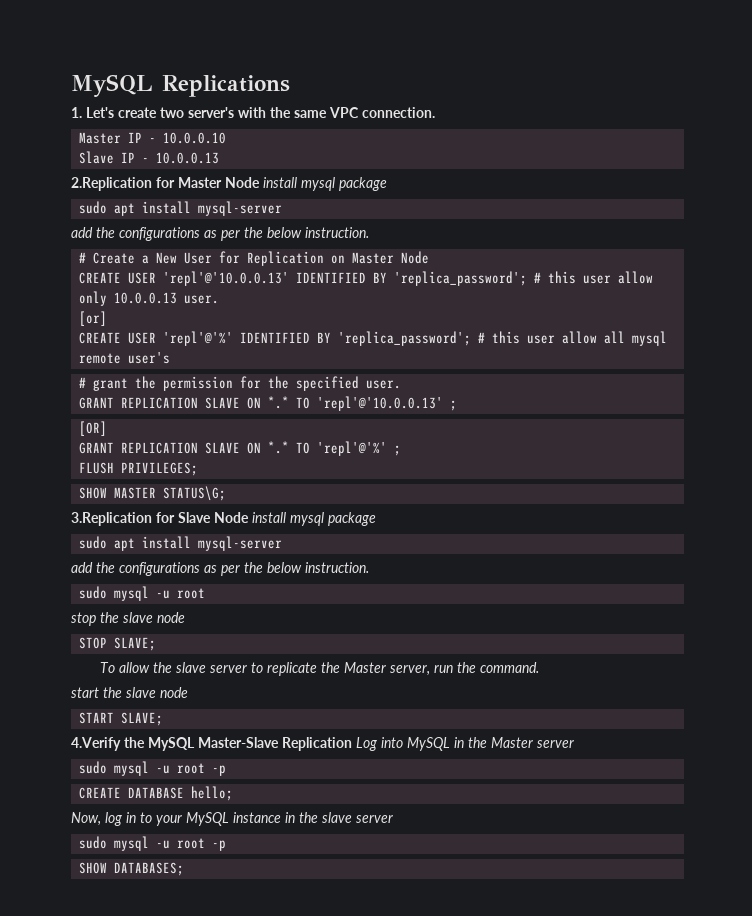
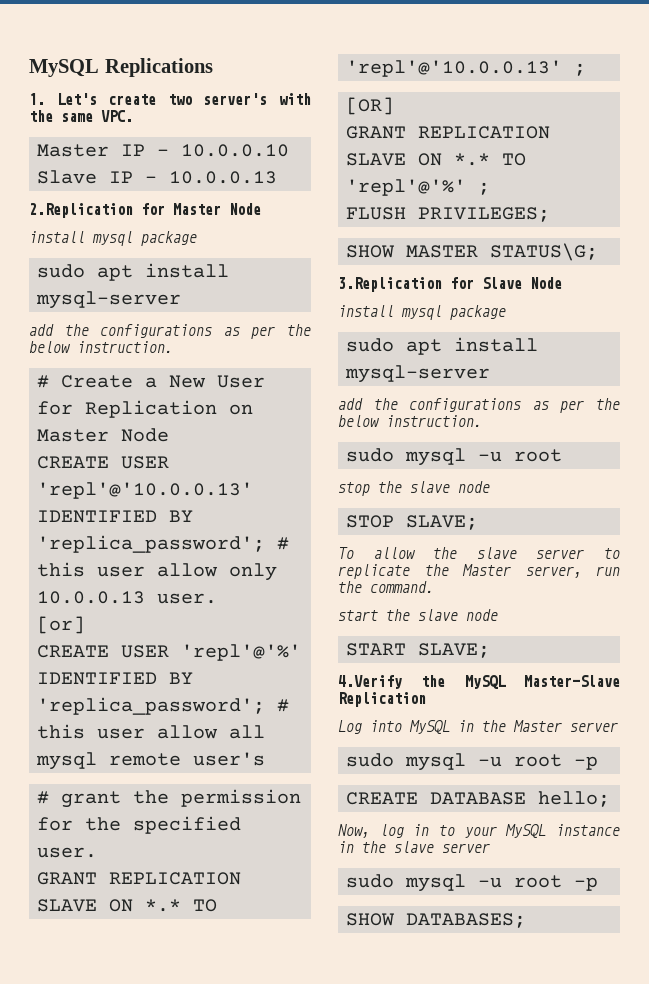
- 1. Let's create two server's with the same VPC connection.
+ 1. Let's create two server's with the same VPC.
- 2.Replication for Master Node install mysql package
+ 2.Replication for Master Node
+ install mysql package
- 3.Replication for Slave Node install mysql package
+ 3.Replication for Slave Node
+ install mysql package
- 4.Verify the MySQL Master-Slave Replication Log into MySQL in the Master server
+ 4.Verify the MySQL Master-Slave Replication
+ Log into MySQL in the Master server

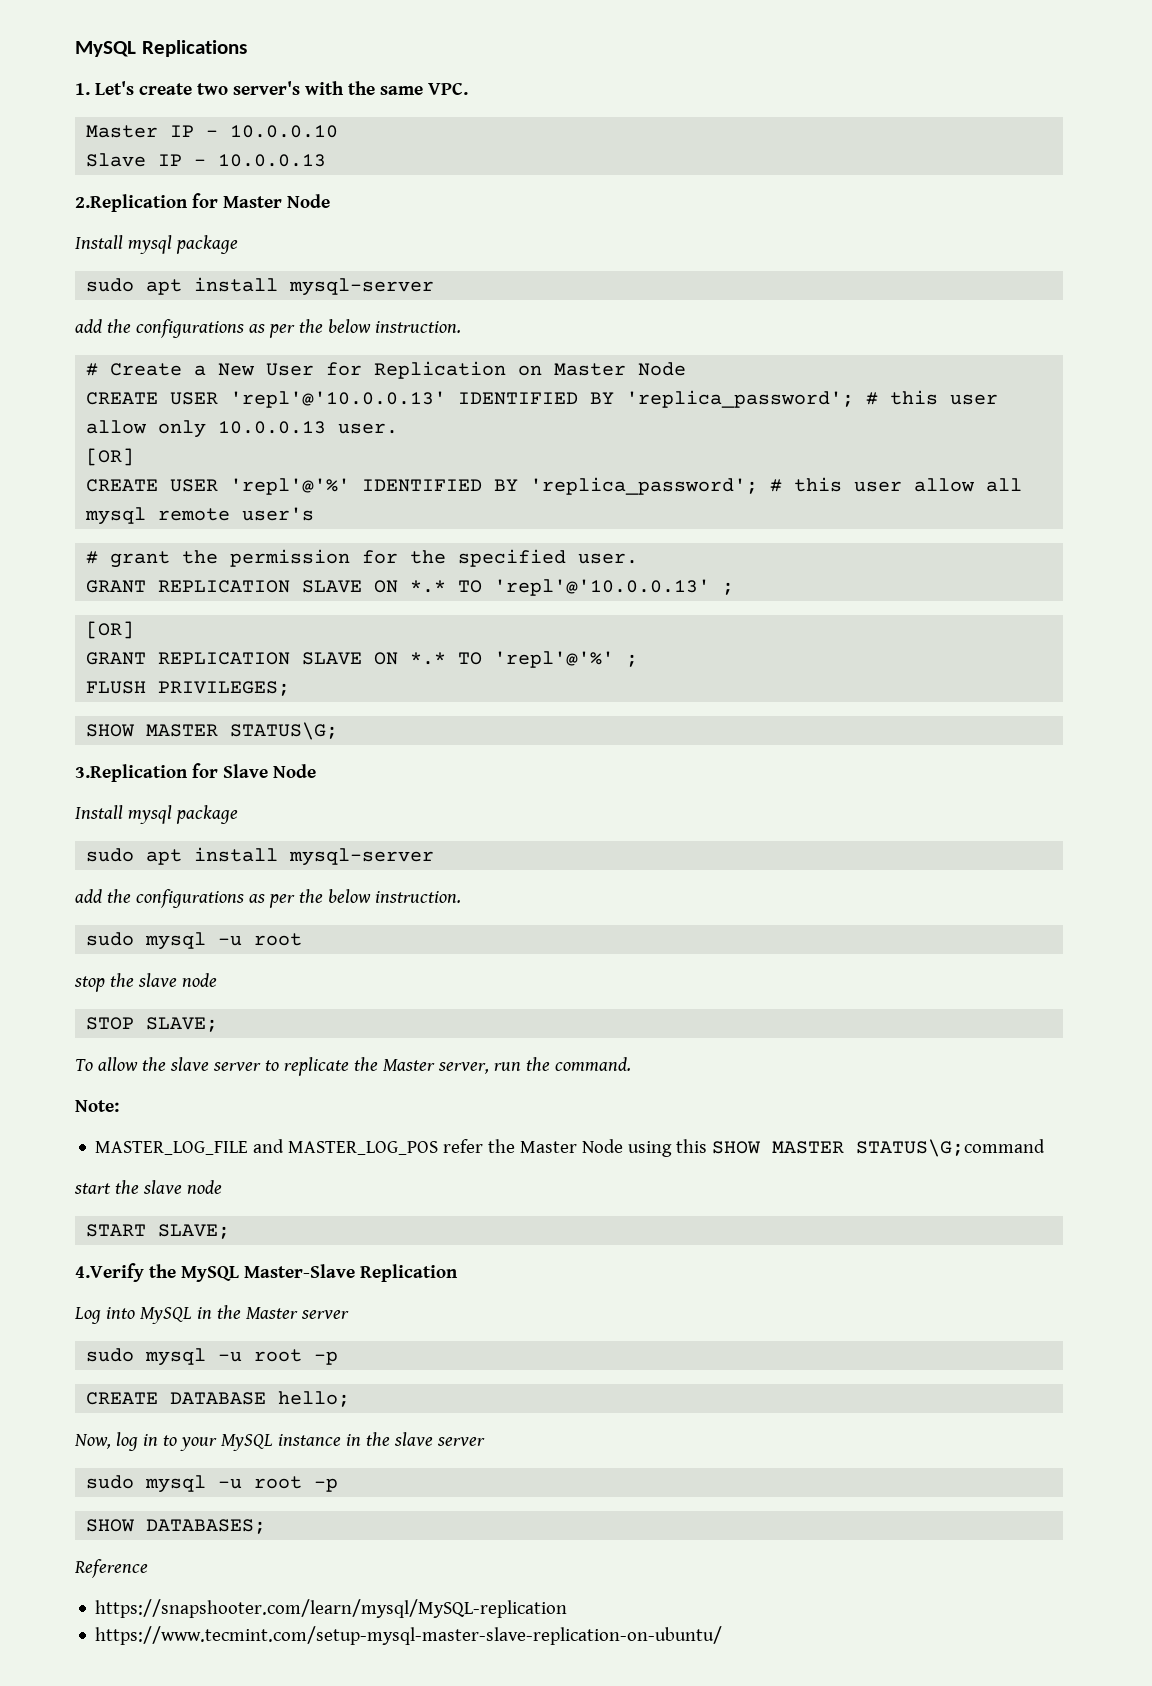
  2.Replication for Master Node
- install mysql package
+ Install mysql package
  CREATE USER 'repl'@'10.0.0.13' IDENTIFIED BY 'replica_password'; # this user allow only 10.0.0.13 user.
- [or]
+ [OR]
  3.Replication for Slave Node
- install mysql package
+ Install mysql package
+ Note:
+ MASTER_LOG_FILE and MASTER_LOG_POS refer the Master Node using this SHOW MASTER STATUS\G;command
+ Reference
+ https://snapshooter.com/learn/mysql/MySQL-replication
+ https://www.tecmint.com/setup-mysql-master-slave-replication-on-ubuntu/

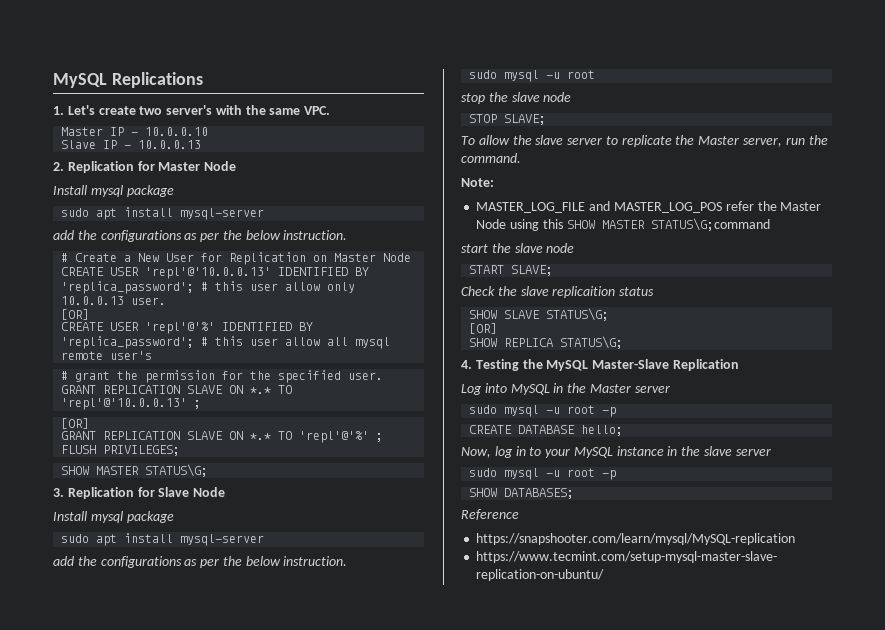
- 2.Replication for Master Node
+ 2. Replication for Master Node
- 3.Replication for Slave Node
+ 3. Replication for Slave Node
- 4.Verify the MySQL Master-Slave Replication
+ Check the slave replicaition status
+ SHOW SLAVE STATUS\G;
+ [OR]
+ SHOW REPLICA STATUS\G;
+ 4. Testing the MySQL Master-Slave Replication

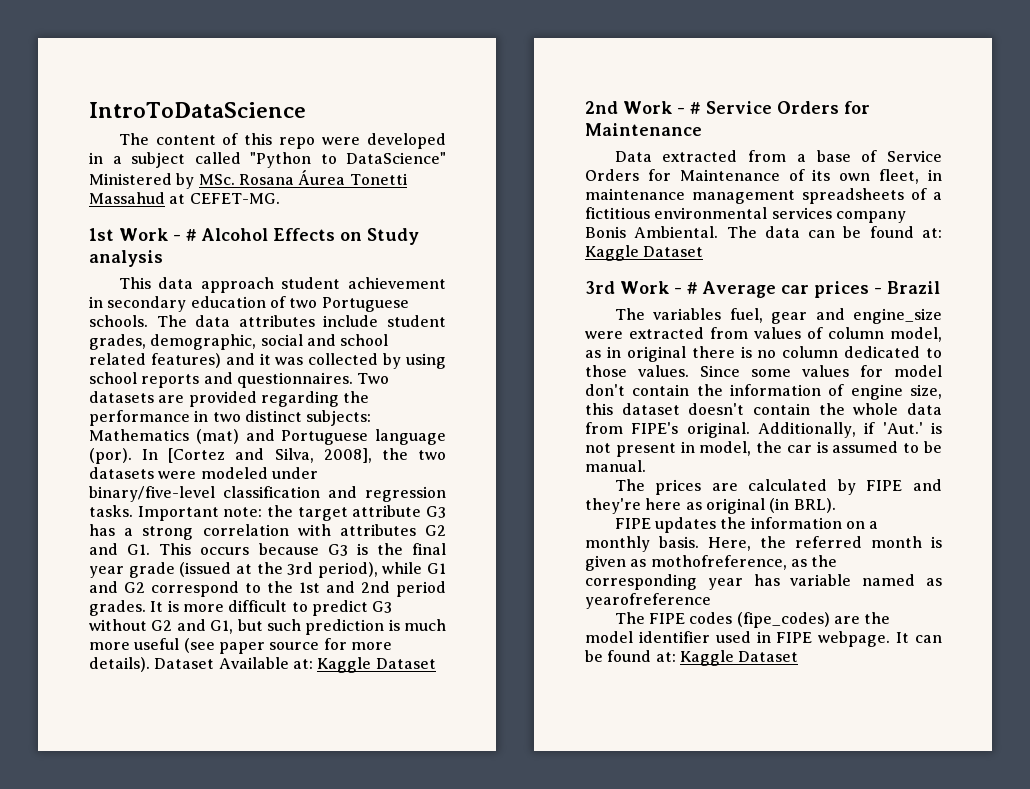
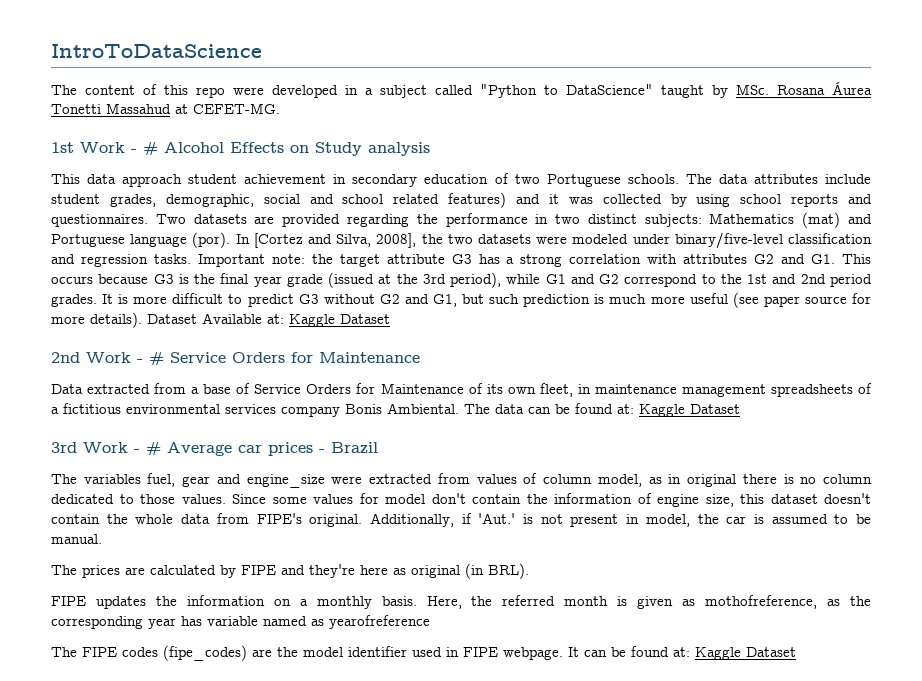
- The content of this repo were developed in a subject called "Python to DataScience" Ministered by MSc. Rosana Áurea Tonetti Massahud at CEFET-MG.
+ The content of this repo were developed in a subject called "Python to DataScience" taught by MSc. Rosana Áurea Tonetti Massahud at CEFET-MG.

################

▶ _WORK TO COMPLETE_:
Only the lines from the one containing "SHOW REPLICA STATUS\G;" through the final line of the data should be given again, exactly and without pictures.

▶ _EXERCISE SOLUTION_:
+ SHOW REPLICA STATUS\G;
+ 4. Testing the MySQL Master-Slave Replication

- The content of this repo were developed in a subject called "Python to DataScience" Ministered by MSc. Rosana Áurea Tonetti Massahud at CEFET-MG.
+ The content of this repo were developed in a subject called "Python to DataScience" taught by MSc. Rosana Áurea Tonetti Massahud at CEFET-MG.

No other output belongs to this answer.